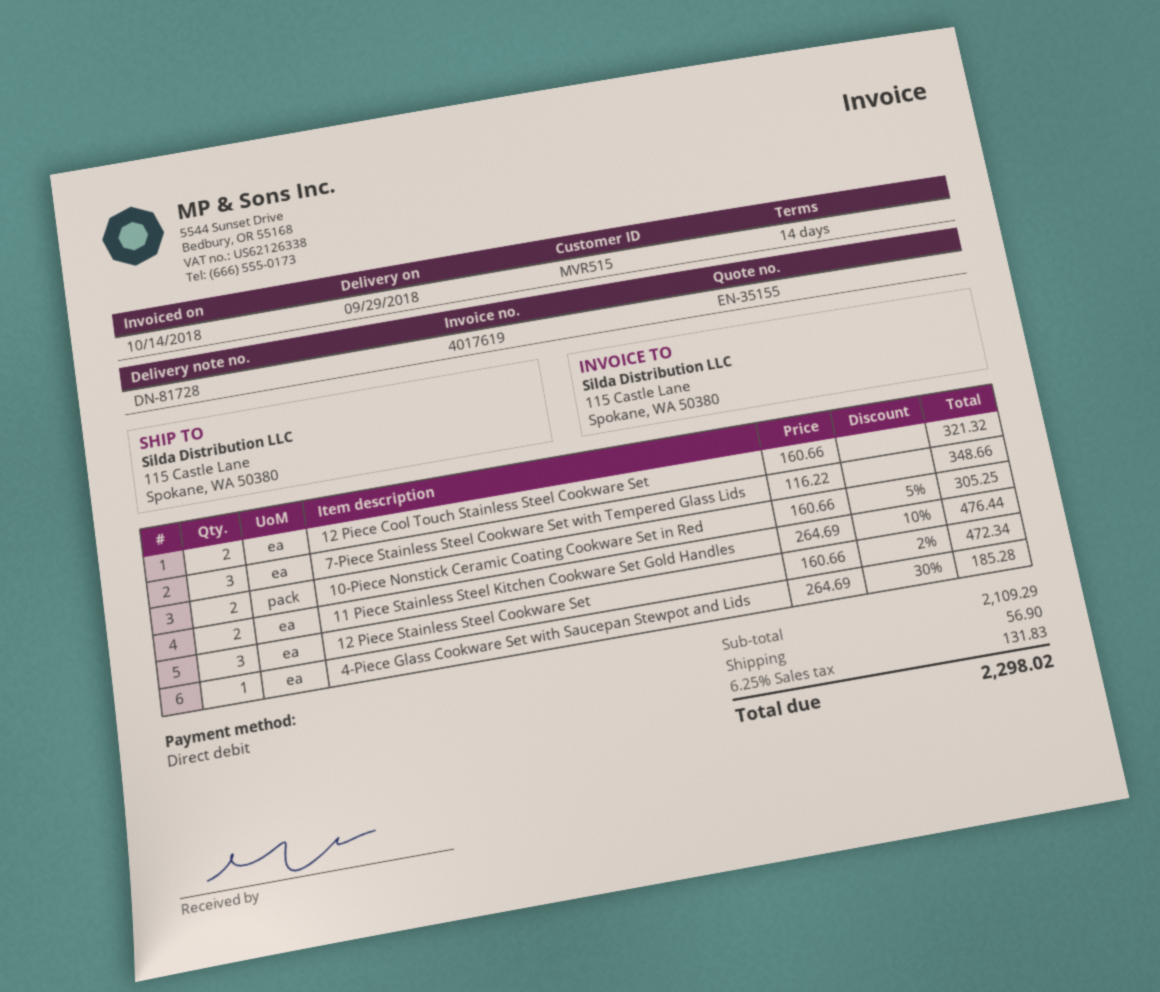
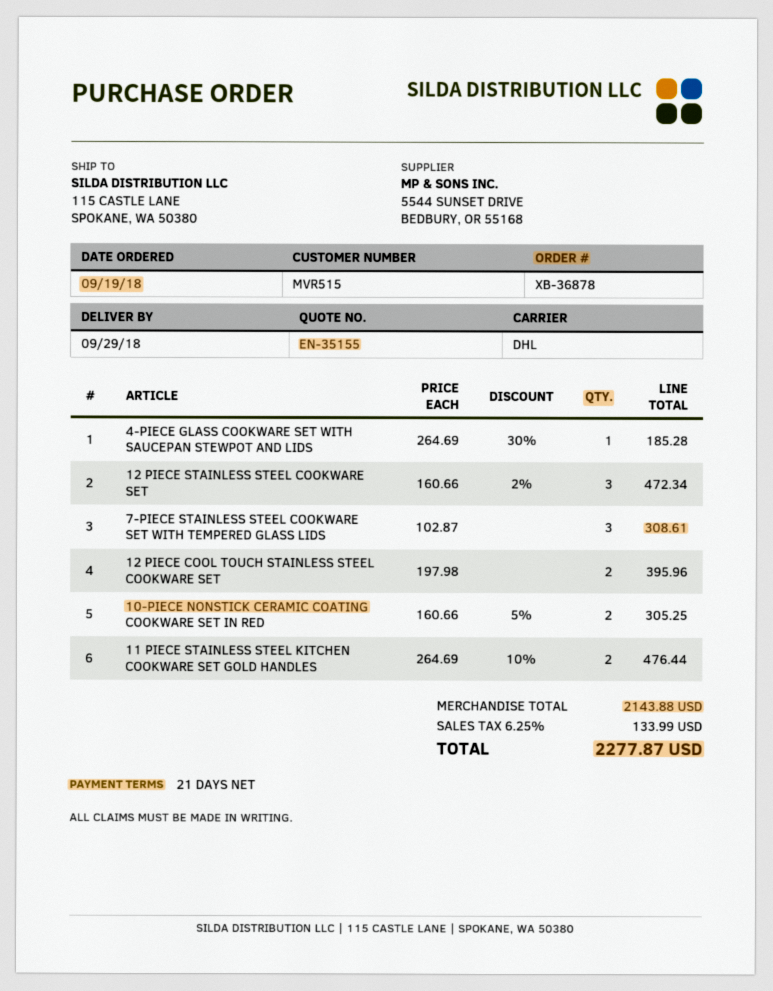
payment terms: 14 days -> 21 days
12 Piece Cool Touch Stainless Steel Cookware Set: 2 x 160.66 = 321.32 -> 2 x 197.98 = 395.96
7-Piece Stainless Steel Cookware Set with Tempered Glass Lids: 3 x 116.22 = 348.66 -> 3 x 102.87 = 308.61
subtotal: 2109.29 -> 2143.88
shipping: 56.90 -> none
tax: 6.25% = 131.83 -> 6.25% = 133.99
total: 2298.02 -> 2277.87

...

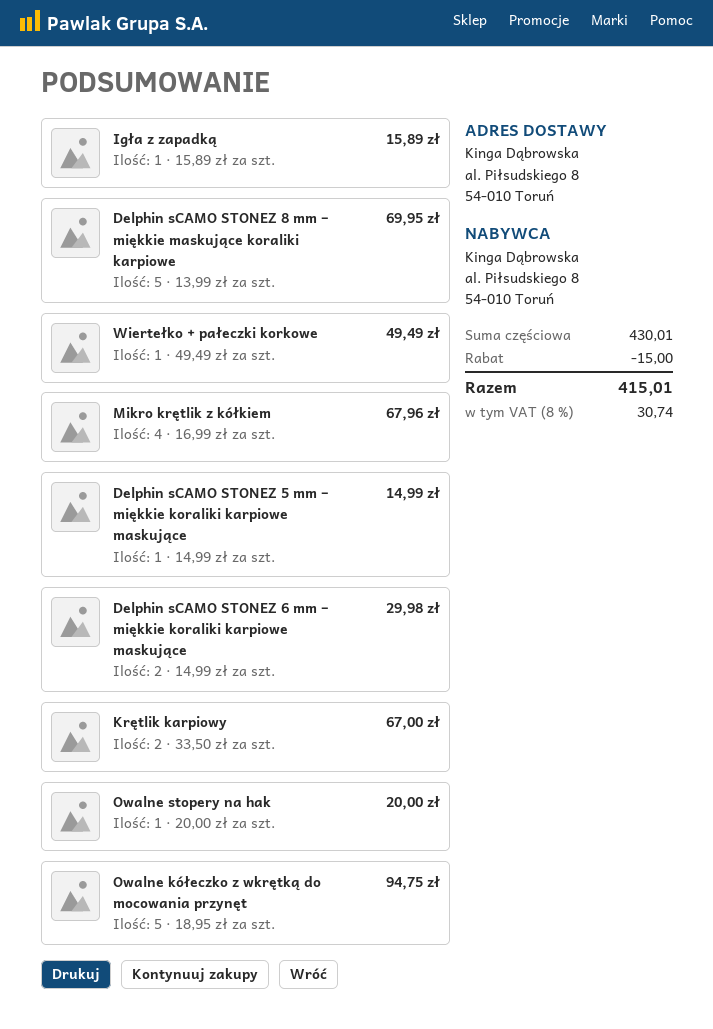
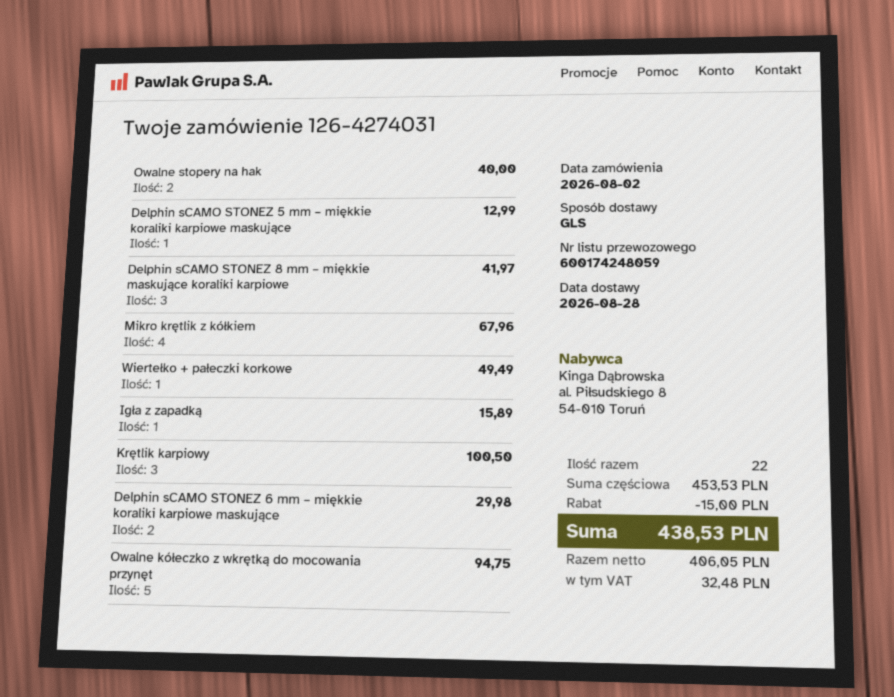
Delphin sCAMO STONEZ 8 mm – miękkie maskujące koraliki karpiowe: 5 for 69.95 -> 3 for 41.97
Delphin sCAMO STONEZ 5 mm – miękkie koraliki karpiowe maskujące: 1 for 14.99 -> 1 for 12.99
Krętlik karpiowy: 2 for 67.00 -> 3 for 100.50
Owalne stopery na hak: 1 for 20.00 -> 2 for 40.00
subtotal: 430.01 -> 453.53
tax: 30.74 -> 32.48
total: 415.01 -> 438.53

...

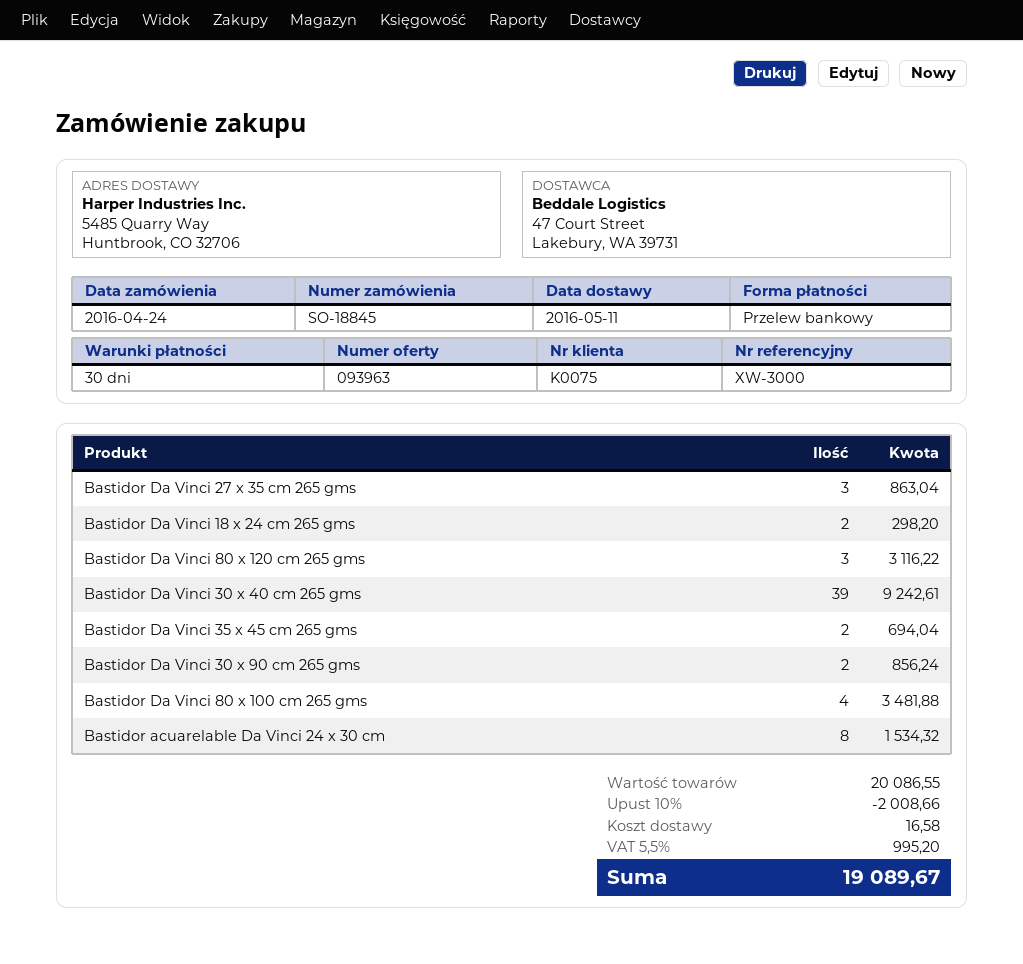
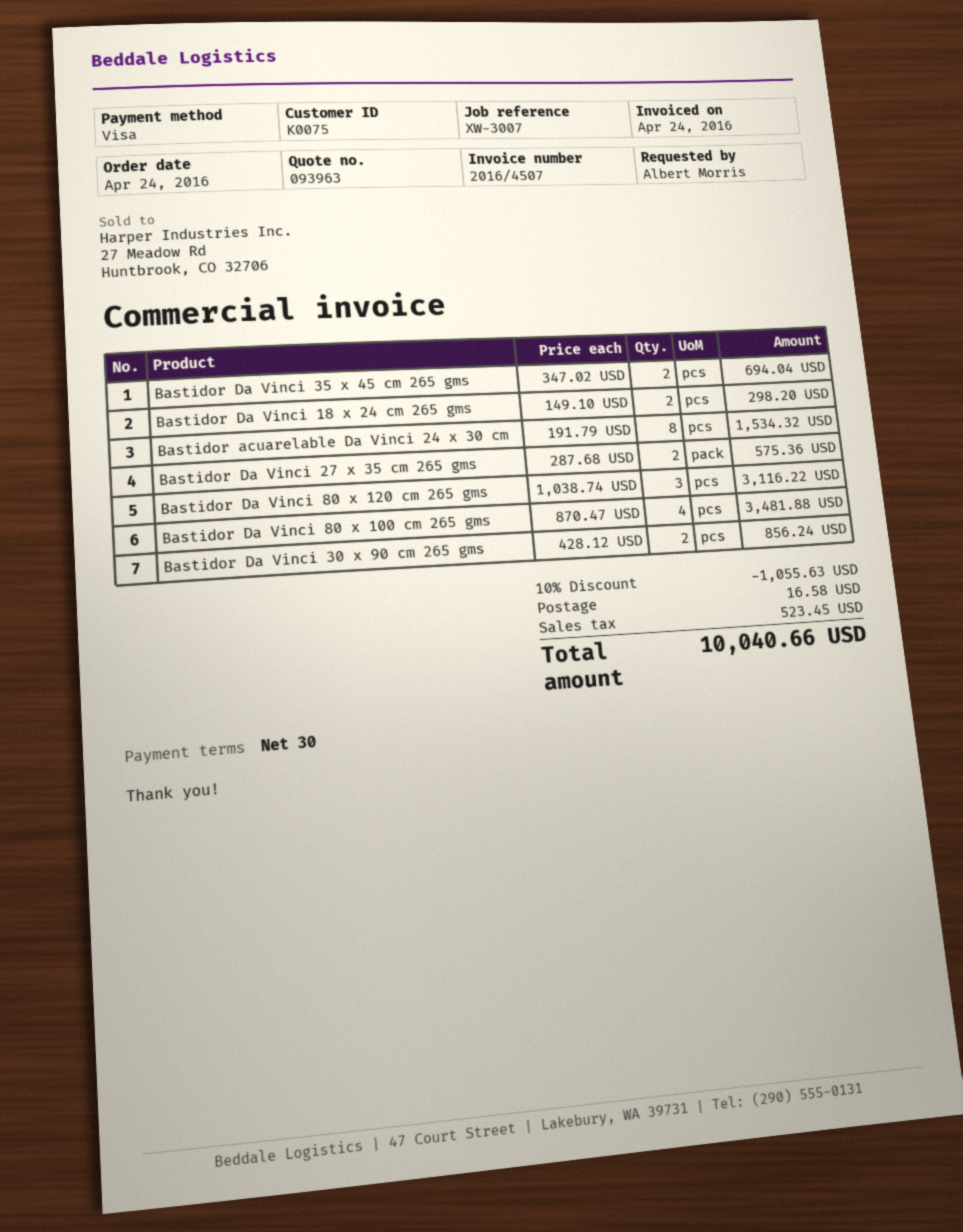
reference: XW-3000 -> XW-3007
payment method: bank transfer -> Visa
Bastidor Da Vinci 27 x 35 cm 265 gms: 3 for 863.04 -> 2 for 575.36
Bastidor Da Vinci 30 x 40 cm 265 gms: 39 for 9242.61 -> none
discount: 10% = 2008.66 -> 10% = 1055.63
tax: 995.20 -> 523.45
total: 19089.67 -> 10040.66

### YOUR ASSIGNMENT
Find "reference: XW-3000 -> XW-3007" in the entries above and copy that whole line exactly, then each line after it through the line that contains "total: 19089.67 -> 10040.66".

### TASK RESULT
reference: XW-3000 -> XW-3007
payment method: bank transfer -> Visa
Bastidor Da Vinci 27 x 35 cm 265 gms: 3 for 863.04 -> 2 for 575.36
Bastidor Da Vinci 30 x 40 cm 265 gms: 39 for 9242.61 -> none
discount: 10% = 2008.66 -> 10% = 1055.63
tax: 995.20 -> 523.45
total: 19089.67 -> 10040.66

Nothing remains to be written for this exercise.